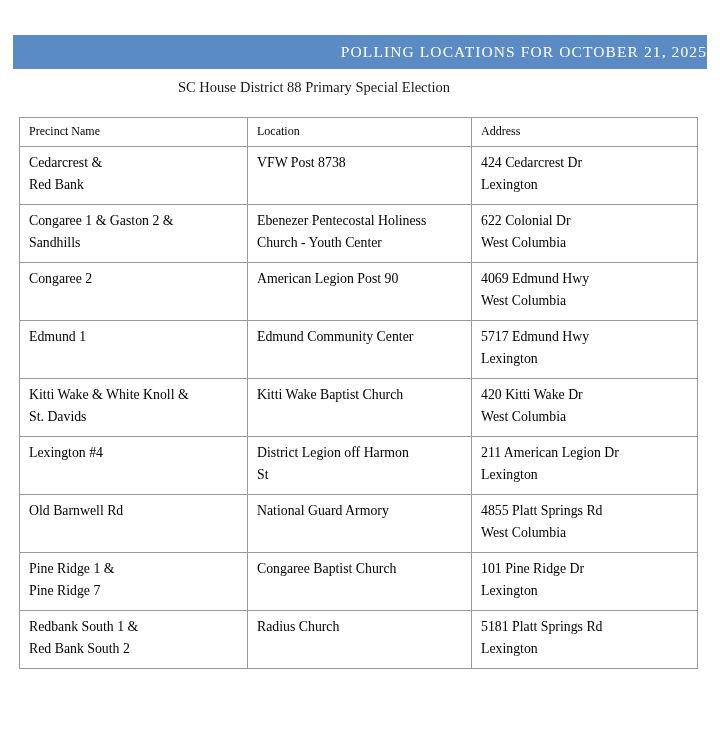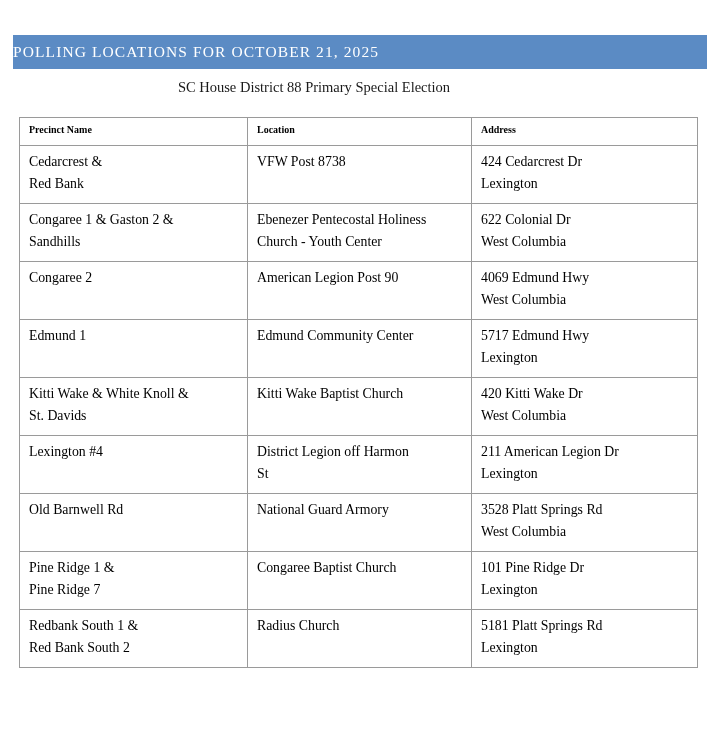--- a/index.html
+++ b/index.html
@@ -29,21 +29,21 @@
     height: 34px;
     background: #5b8bc4;
   }
   .banner-title {
     position: absolute;
     left: 0;
     top: 0;
     width: 100%;
     height: 34px;
     line-height: 34px;
-    text-align: left;
+    text-align: right;
     color: #ffffff;
     font-family: "Liberation Serif", serif;
     font-size: 15.5px;
     letter-spacing: 1.1px;
   }
   .subtitle {
     position: absolute;
     left: 0;
     top: 79px;
     width: 628px;
@@ -70,22 +70,22 @@
   table.locations th,
   table.locations td {
     border: 1px solid #9a9a9a;
     vertical-align: top;
     padding: 6px 8px 7px 9px;
     text-align: left;
     font-weight: normal;
     line-height: 1.42;
   }
   table.locations thead th {
-    font-weight: bold;
-    font-size: 10px;
+    font-weight: normal;
+    font-size: 12px;
     padding-top: 5px;
     padding-bottom: 6px;
     height: 28px;
   }
   table.locations tbody td {
     height: 58px;
   }
   .cell-line { display: block; white-space: nowrap; overflow: hidden; }
   .cell-line + .cell-line { margin-top: 2px; }
 </style>
@@ -201,21 +201,21 @@
         </tr>
 
         <tr>
           <td>
             <span class="cell-line">Old Barnwell Rd</span>
           </td>
           <td>
             <span class="cell-line">National Guard Armory</span>
           </td>
           <td>
-            <span class="cell-line">3528 Platt Springs Rd</span>
+            <span class="cell-line">4855 Platt Springs Rd</span>
             <span class="cell-line">West Columbia</span>
           </td>
         </tr>
 
         <tr>
           <td>
             <span class="cell-line">Pine Ridge 1 &amp;</span>
             <span class="cell-line">Pine Ridge 7</span>
           </td>
           <td>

━━━━━━━━━━━━━━━━━━━━

■ **Task brief**:
Using the records above, state how many lines contain "Pine"; a single number is the whole answer.

■ **Response below**:
2